Da teia, somos levados ao fundo do rio, onde cardumes de inúmeros peixes
produzem um efeito plástico e visual semelhante ao das gotas nas teias. Os peixes atravessam
o plano, quase trombando na câmera, voltando em seguida para perto uns dos outros,
mantendo, assim, um grafismo onírico abstrato como base de composição das imagens.
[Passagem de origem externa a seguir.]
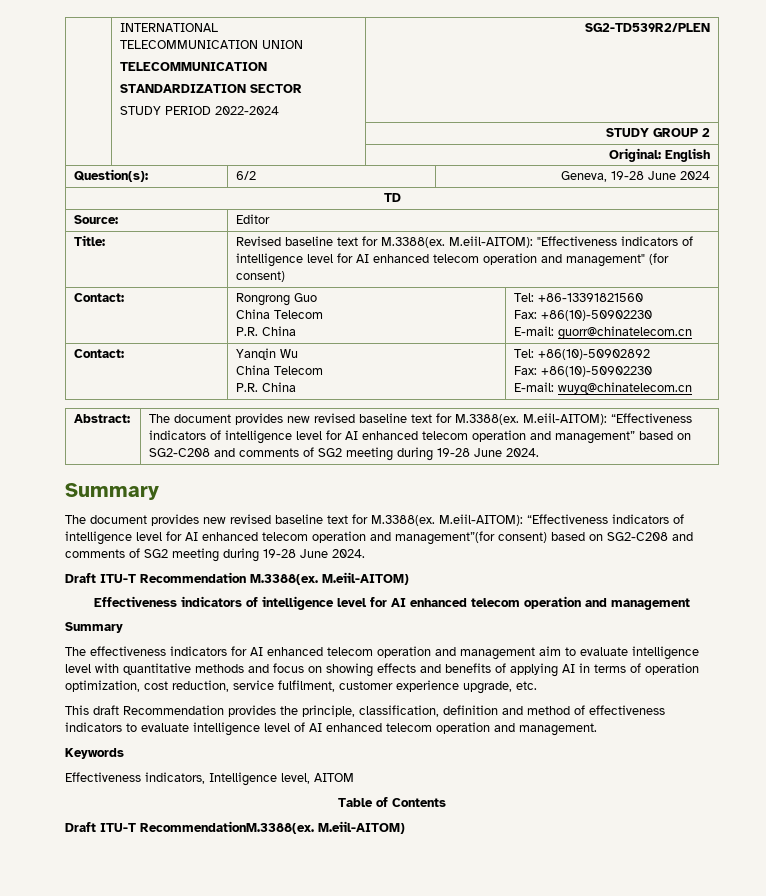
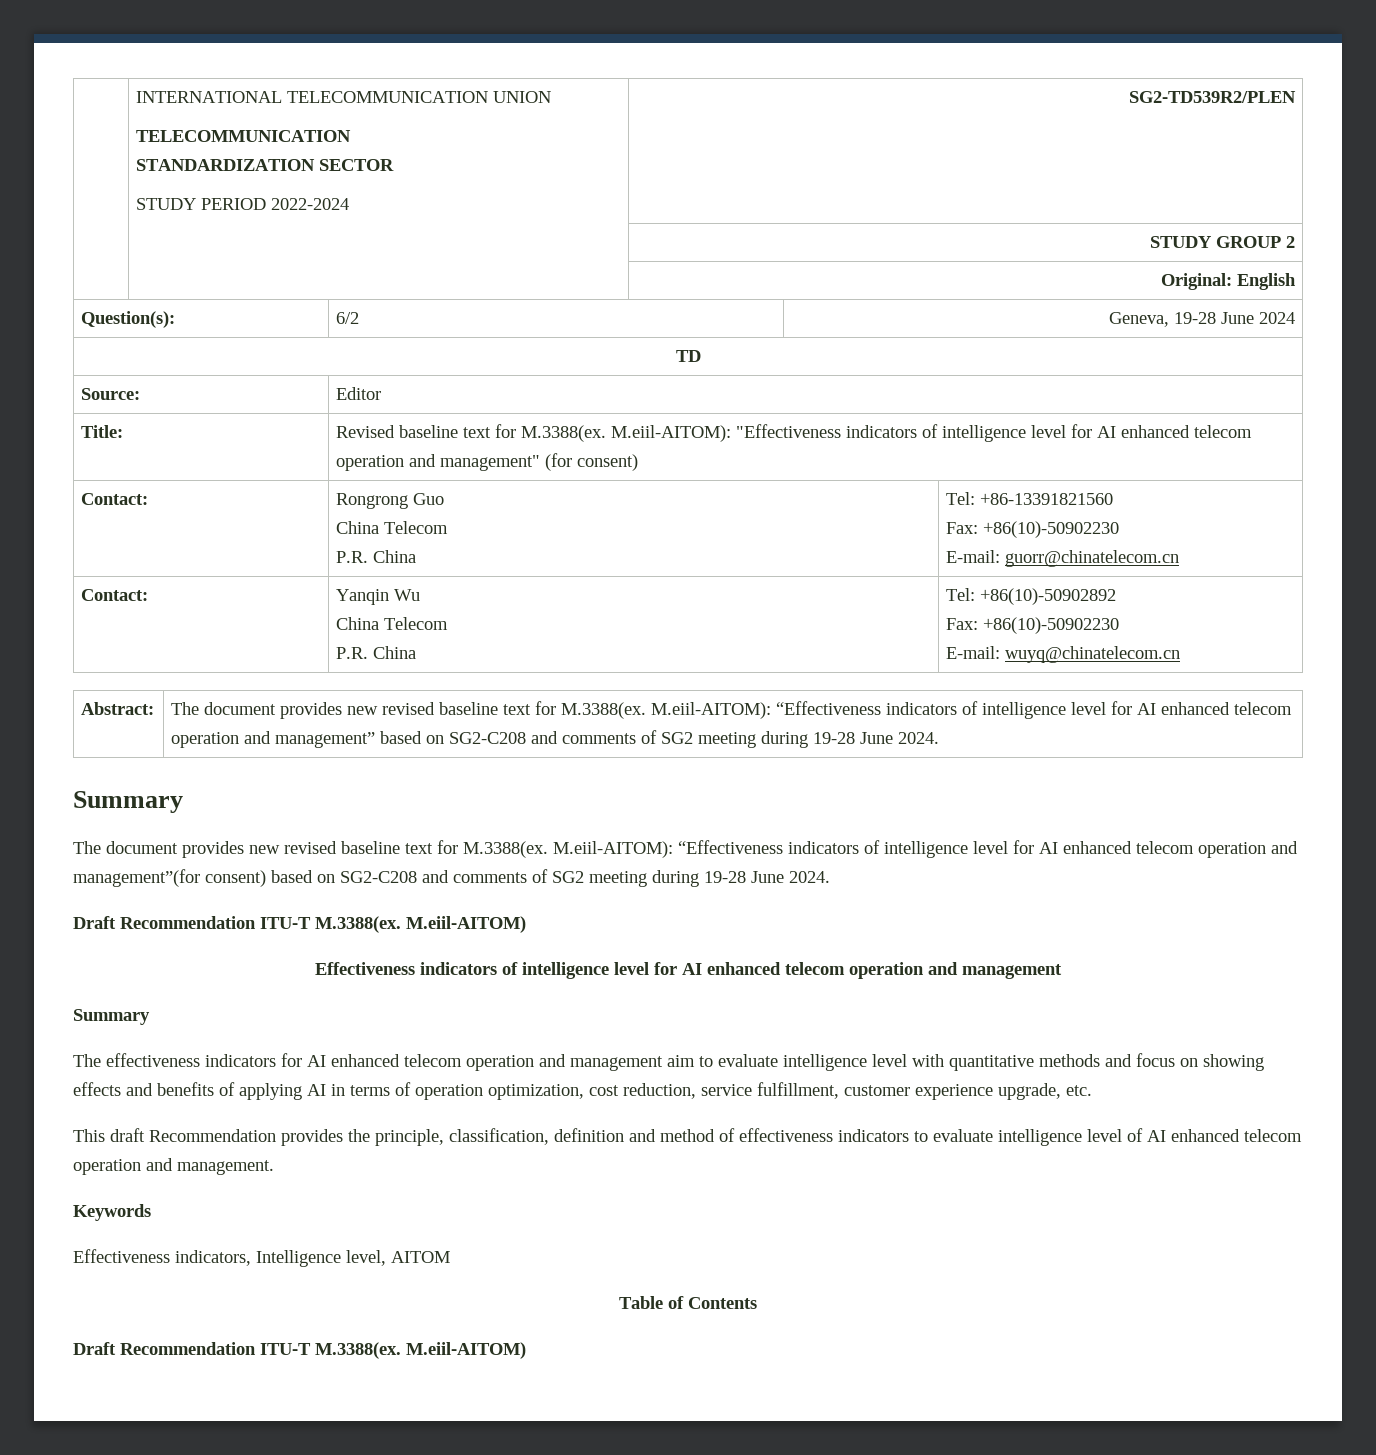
  The document provides new revised baseline text for M.3388(ex. M.eiil-AITOM): “Effectiveness indicators of intelligence level for AI enhanced telecom operation and management”(for consent) based on SG2-C208 and comments of SG2 meeting during 19-28 June 2024.
- Draft ITU-T Recommendation M.3388(ex. M.eiil-AITOM)
+ Draft Recommendation ITU-T M.3388(ex. M.eiil-AITOM)
- The effectiveness indicators for AI enhanced telecom operation and management aim to evaluate intelligence level with quantitative methods and focus on showing effects and benefits of applying AI in terms of operation optimization, cost reduction, service fulfilment, customer experience upgrade, etc.
+ The effectiveness indicators for AI enhanced telecom operation and management aim to evaluate intelligence level with quantitative methods and focus on showing effects and benefits of applying AI in terms of operation optimization, cost reduction, service fulfillment, customer experience upgrade, etc.
  Table of Contents
- Draft ITU-T RecommendationM.3388(ex. M.eiil-AITOM)
+ Draft Recommendation ITU-T M.3388(ex. M.eiil-AITOM)

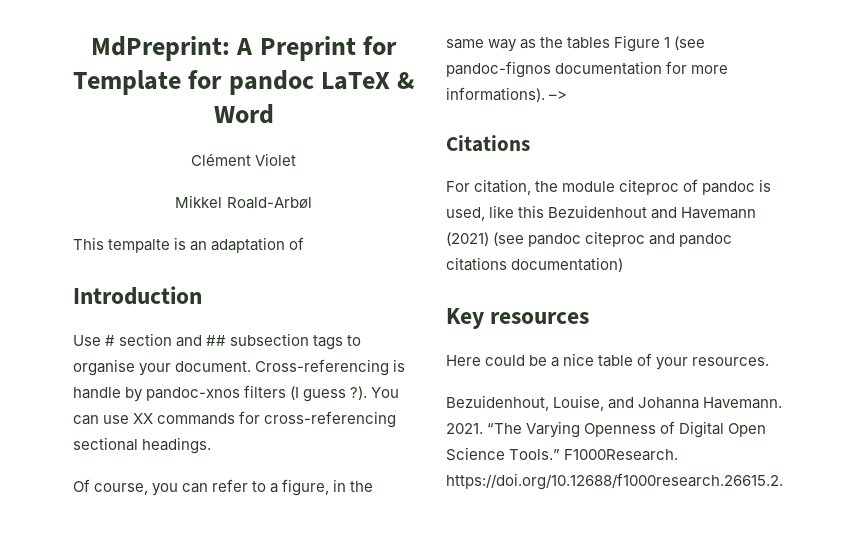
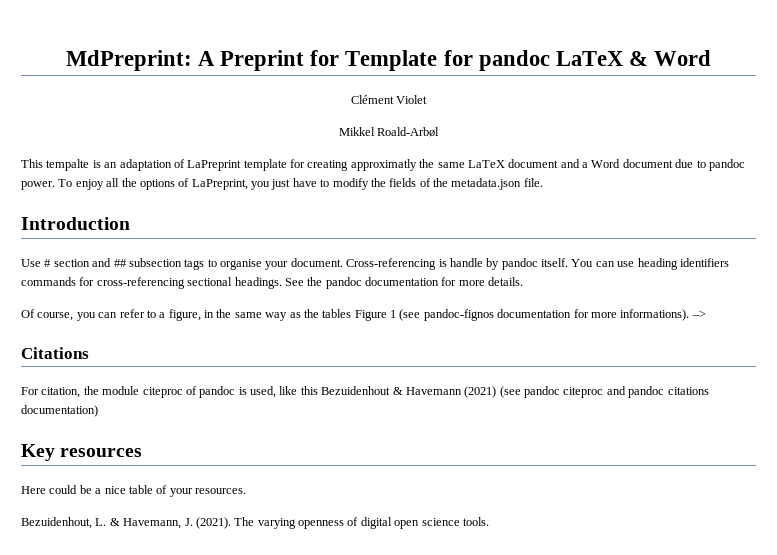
- This tempalte is an adaptation of
+ This tempalte is an adaptation of LaPreprint template for creating approximatly the same LaTeX document and a Word document due to pandoc power. To enjoy all the options of LaPreprint, you just have to modify the fields of the metadata.json file.
- Cross-referencing is handle by pandoc-xnos filters (I guess ?).
+ Cross-referencing is handle by pandoc itself.
- You can use XX commands for cross-referencing sectional headings.
+ You can use heading identifiers commands for cross-referencing sectional headings. See the pandoc documentation for more details.
- For citation, the module citeproc of pandoc is used, like this Bezuidenhout and Havemann (2021) (see pandoc citeproc and pandoc citations documentation)
+ For citation, the module citeproc of pandoc is used, like this Bezuidenhout & Havemann (2021) (see pandoc citeproc and pandoc citations documentation)
- Bezuidenhout, Louise, and Johanna Havemann. 2021. “The Varying Openness of Digital Open Science Tools.” F1000Research. https://doi.org/10.12688/f1000research.26615.2.
+ Bezuidenhout, L. & Havemann, J. (2021). The varying openness of digital open science tools.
Do
fundo do rio, passamos para sua superfície, com a câmera fazendo um travelling que nos
mostra o movimento de pequenas ondas, pontuado pela trilha de cordas. A imagem é quase
toda no mesmo tom, com as bordas mais claras (o rio e o céu), sendo o centro de um azul
mais intenso.Voltamos a ver os peixes no fundo do mar e, mais uma vez, a bolha que passeia
sobre a superfície da água. Seguimo-la até que, no ritmo da música, ela estoura novamente.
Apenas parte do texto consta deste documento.